Небесное созданье — страница 21 из 63

— Но ведь так жить — невыносимо.

— Притерпелись. И живем.

— Часто ей изменяешь?

— Когда мне часто-то… Я ведь по полгода в тайге провожу, а тут с кем изменять? В поселке — бывает. Что касается физиологии, то партнершу для этого дела найти не трудно. И в самом Иогаче есть подходящие бабенки, и на турбазе хватает желающих. Однако, я не шибко люблю часто таскаться на сторону. На душе гадко. Будь дома с женой нормально — никуда бы не пошел. Ну, половое желание еще можно с кем-то сбить. А как насчет душевного общения? Иногда так хочется поговорить с близкой женщиной, поплакаться ей, ласковое слово услышать… Улыбаешься… Думаешь, мужику этого не надо? Еще как надо. Тоскую по женщине, которая бы меня хоть маленько понимала.

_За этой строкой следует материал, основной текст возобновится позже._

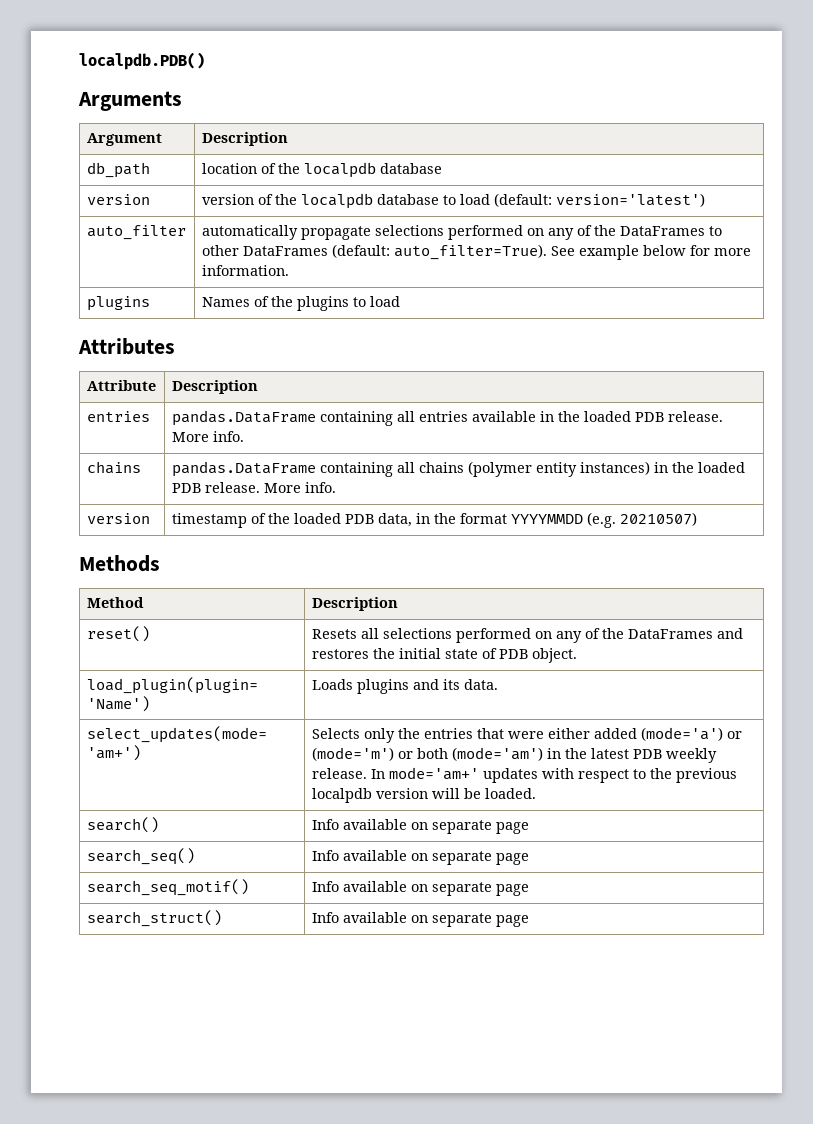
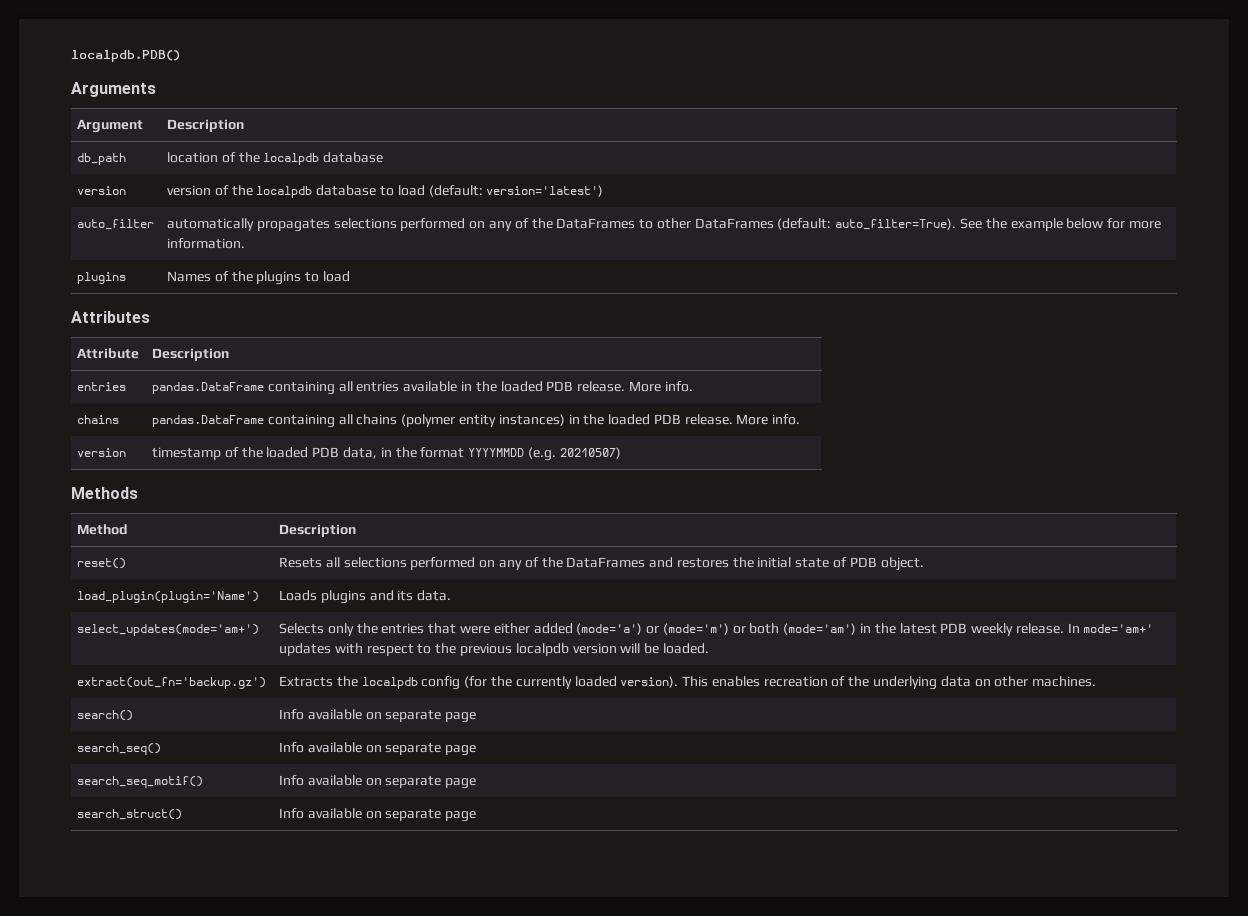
[300,226,371,240] propagate -> [256,219,330,232] propagates
(575, 251) none -> [985,218,1007,229] the
(536, 793) none -> [77,677,267,689] [279,676,1097,690] // extract(out_fn='backup.gz') | Extracts the localpdb config (for the currently loaded version). This enables recreation of the underlying data on other machines.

— Жена тебя совсем не понимает?

— Ни грамма.

— А если тебе подойти с лаской?

— Всяко перепробовал, бесполезняк. Стоит мне слово сказать, она сразу взрывается: не по ее сказано. И опять я в чем-то виноват. Если с кем поссорился или спор какой вышел, думаешь, она на моей стороне? Ни в жизнь! Все вокруг правы, кроме меня. Вспоминать неохота…

— Я тоже однажды чуть не пролетела. Встречалась с молодым мужчиной. Вроде бы, и симпатичный, и умный, и характером покладистый. Удачливый предприниматель. Престижный жених. В отношении меня у него были серьезные намерения. А я… вот даже не пойму в чем дело, но никак не могла привязаться к нему душой. Что-то мешало. Мне все время казалось, что он чем-то напоминает одну мою подругу. Характером, манерой поведения, пристрастиями. Даже внешне у них находила много общего. Ну вот похожи они друг на дружку и все. А что, думаю, если их познакомить? В общем, познакомила. И что ты думаешь? Он больше ко мне не пришел. А подружка потом позвонила и говорит: извини, у нас с ним — взаимность. Представляешь? Была у них на свадьбе то ли сватьей, то ли еще кем — сама не пойму. И ведь прекрасно живут и ладят. Потому что созданы друг для друга. Вот и твоя жена предназначалась для кого-то другого. И ты чей-то не встреченный. Теперь и маетесь оба.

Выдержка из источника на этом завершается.